Source: President wants old habits, ‘chishefu shefu’ mentality to go | The Herald
Gibson Nyikadzino Herald Correspondent
There are footprints of scientific and technical approaches the governing Zanu PF party has adopted since the ascension of President Mnangagwa at the helm of the party in November 2017. Party mobilisation strategies have gone a notch up and should not be disrupted, but complemented.
The incorporation of the youth in the party’s departments, delegating them administrative power, is a metamorphosis of the youth wing so that it appreciates how the party works, functions and runs.
New programmes by the party have also endeared it to many in the opposition, who in turn were attracted by tolerance that Zanu PF has become since November 2017 and crossed the political floor to Zanu PF’s big, accommodating tent.
However, some party cadres have failed to recalibrate and transform their thoughts so they speak to the current.
To comprehend his speech at the 362nd Ordinary Session of the Politburo on Wednesday, it has to be understood that President Mnangagwa was reminding members that the mentality of the old order has no place and life in the contemporary.
His call that party leaders should work and “inject a new lease of life into party strategies, programmes and activities” meant party leaders and members should all work hard around the objectives to which the party was found on.
“There can be no spectators in the conduct of Party affairs. It is unacceptable that those given positions of responsibility simply sit on their portfolios with little to show. Non delivery of results will attract consequences,” President Mnangagwa said.
The Youth League last month successfully held its 7th National Youth League Conference. Generally, the youth (at times) may act contra-reflective to the principles of the party. That is the curse of youthful exuberance. In one extreme, the youth may think they own the party while in another they might want to create fiefdoms.
Indeed so, President Mnangagwa said the “Youth League must be assisted, together with their affiliates, to quickly re-align and to be in sync” with the objectives of the party that goes with “musangano kuma cell” mantra.

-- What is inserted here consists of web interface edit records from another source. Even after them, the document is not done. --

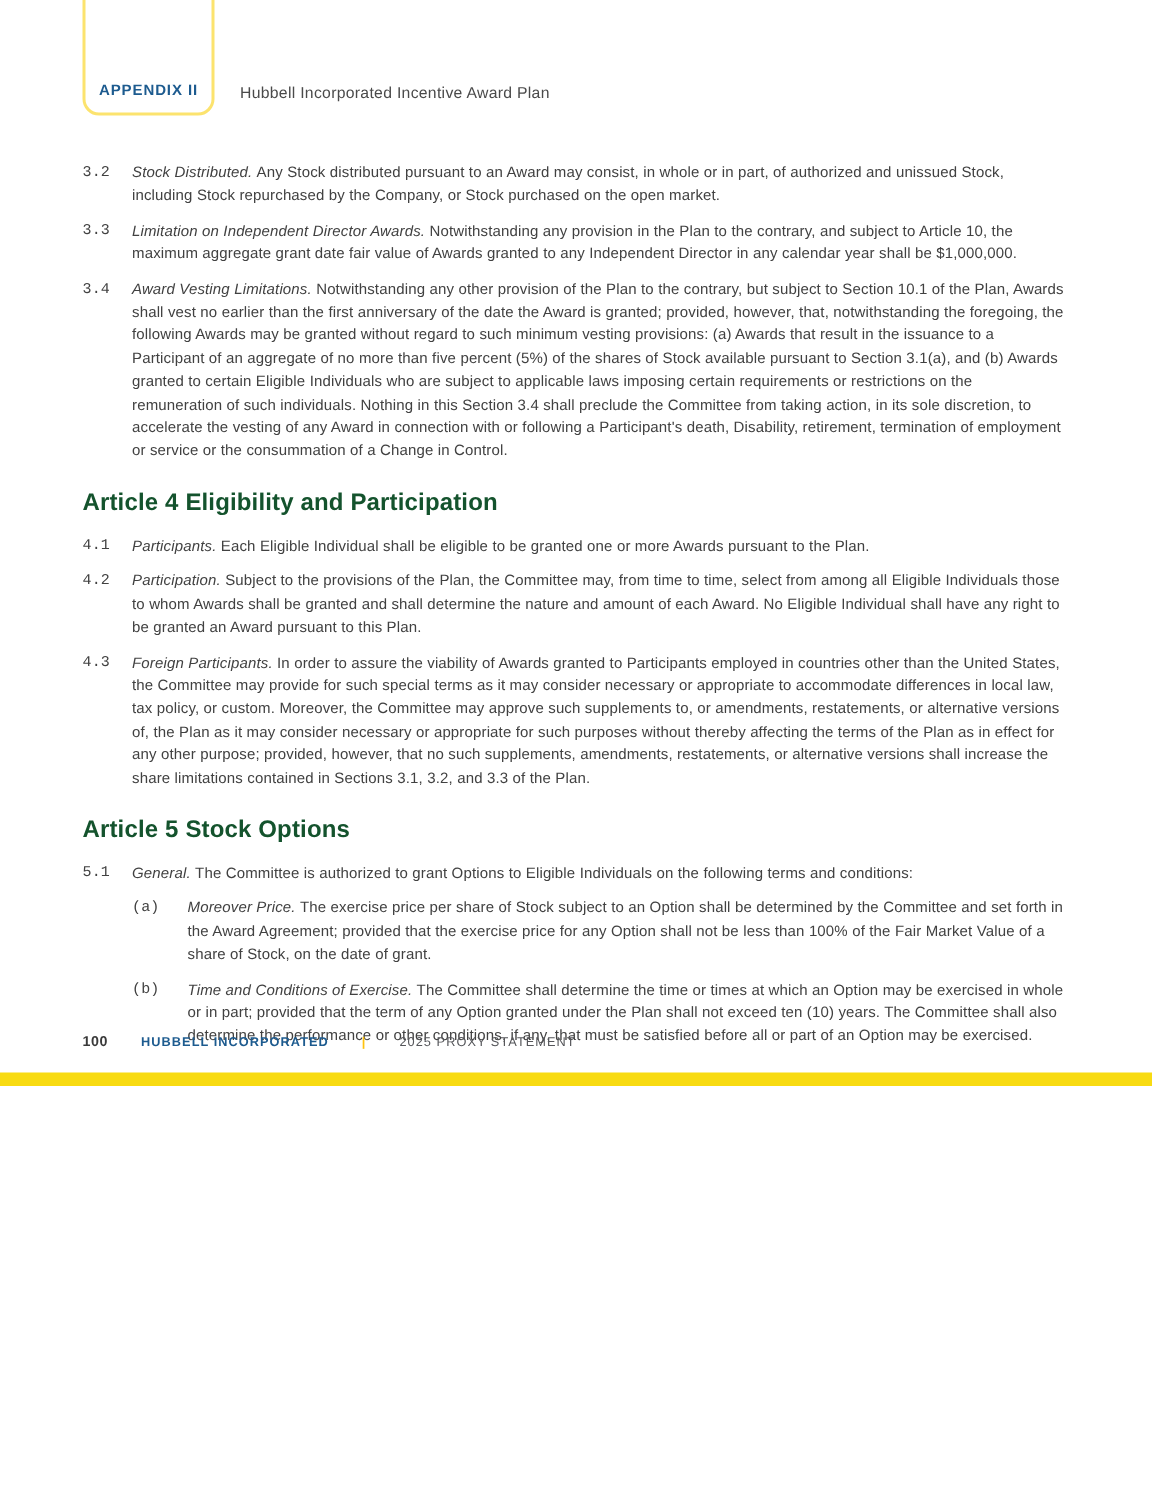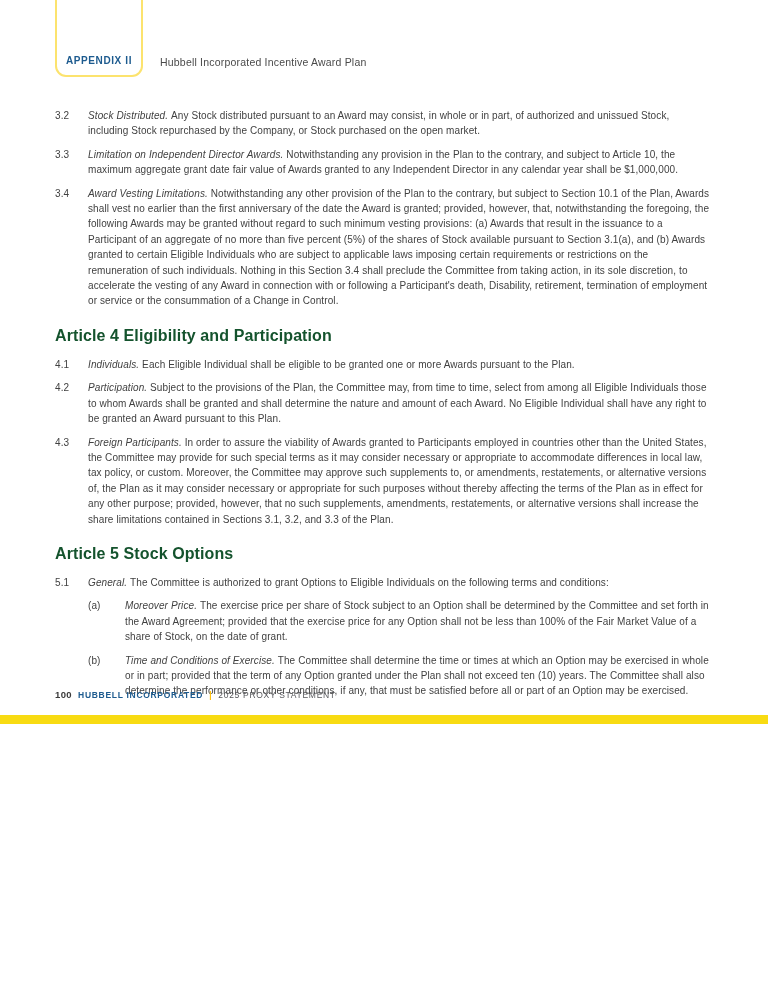"3.2" .clause .num { font-family: none -> Liberation Mono, monospace }
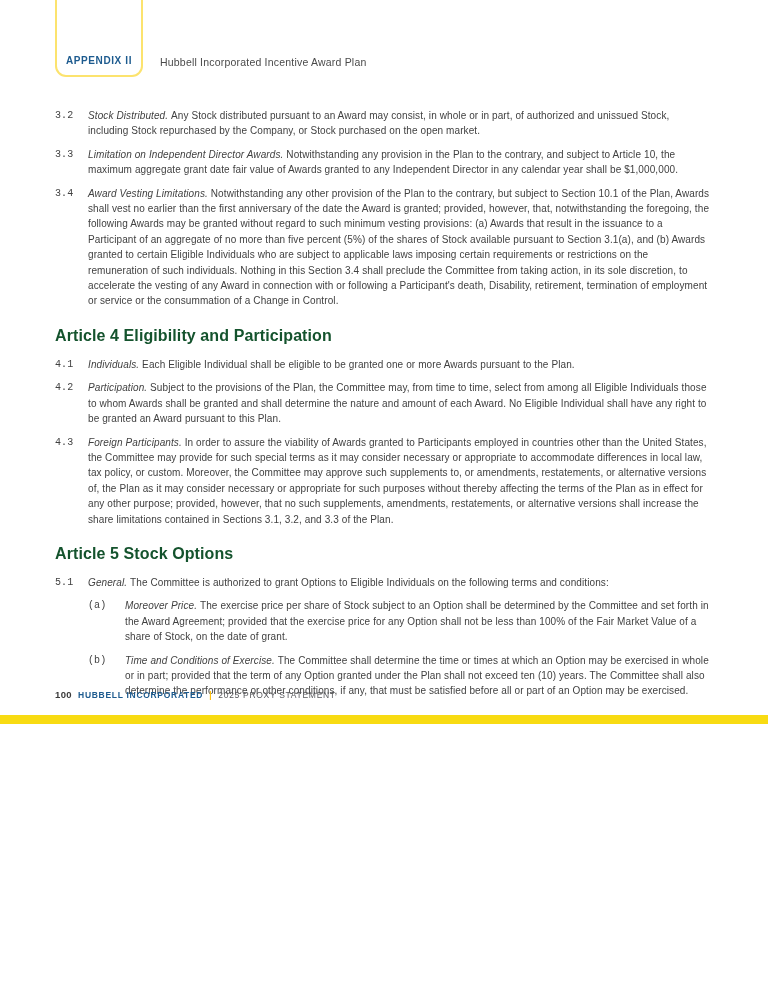"Individuals." em { text: Individuals -> Participants }
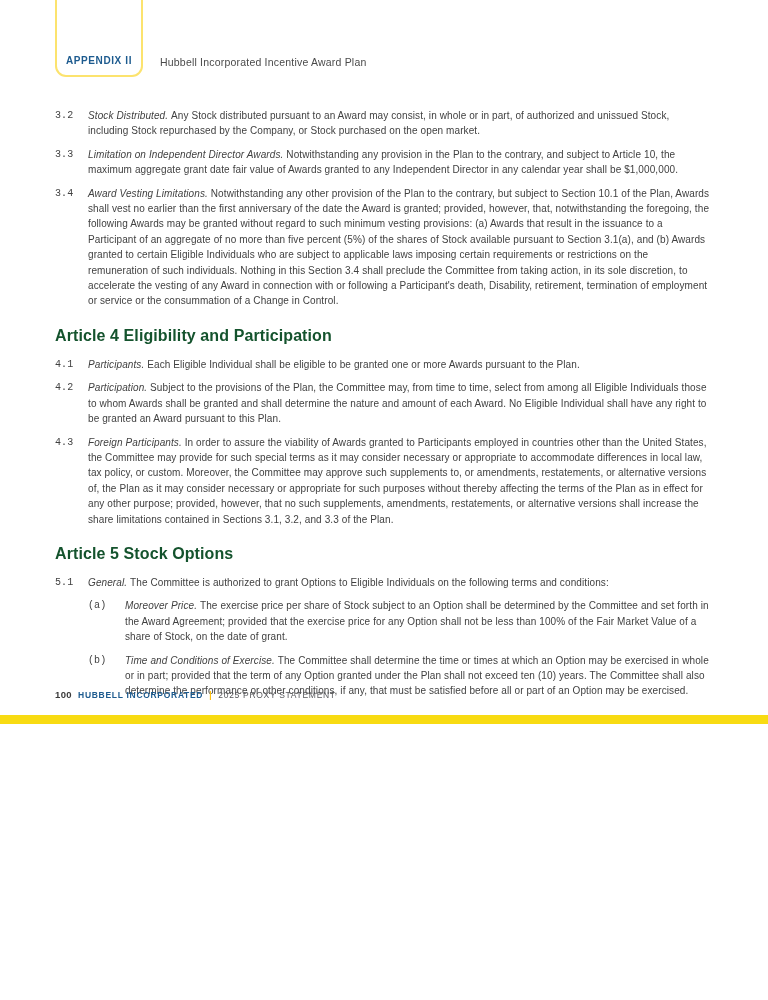"100" .footer { gap: 6px -> 22px }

Those in the Women’s League, the War Veteran’s League and the Main Wing also have a responsibility to “nurture and help groom these young cadres into an effective youth vanguard”.
Party institutions like the Chitepo School of Ideology have a role to play in shaping and guiding the members on the core values of the party to keep the youths with vigour and the nationalist fervour connected to the country’s umbilical cord that is in the Second Chimurenga.
“Hatidi chi ‘shefu-shefu’ mentality, among and indeed across the youth all structures of the Party. We are all servants of the people. This is the culture that should be entrenched within the Party,” added the President
No individual can claim ownership of the people’s party. Those who have attempted to personalise the party in the past, ended up reaping the misfortunes that accompanied their misdeeds.
It was in June 2015 when President Mnangagwa said: “Everybody can go into Zanu PF’s pocket. But no one can put Zanu PF in his or her pocket. Zanu PF is a huge pocket in which we all fit. But if you think that Zanu PF belongs to you as an individual, you will be scorched.”
Also, Zimbabwe is at war. Not only an ideological war, but one that has become hybrid. Economic sabotage, entrenched corruption, informational chaos and propaganda are the instruments that have been used to smear Zimbabwe by proxies of the enemy and also those that want to put the party into disrepute.
The only way to win the war is for both party and Government information departments to continue talking to the people and explaining to and share pragmatic solutions and strategies to overcome and shame the enemies within and without.
In the history of war, some parties lost not because they were poorly equipped or lacked strategy, but because indiscipline among leaders of their battalions issued contradictory statements that departed from what had been agreed at the table of strategy. By so doing, confusion erupted!
To avoid such, President Mnangagwa warned: “Personal views and opinions must never be smuggled to assume the status of being Party policy. There is no room for mixed messaging within our Party. All attempts to split or undermine our unity, social harmony and stability should be resolutely opposed by the rank and file of our Party.”
The focus is on “unity, peace, development”, nothing more, nothing less.
The people belong to Zanu PF and Zanu PF belongs to the people, that is all President Mnangagwa was saying. Those working for the party in the New Dispensation have renewed thoughts and are disciplined forces.
“Let me further hasten to say that constitutionalism, unity, peace, harmony and development remain our absolute compass, now and going into the future. Irregularities and political chicanery across party structures must be decisively dealt with and expunged from the party,” President Mnangagwa said in January.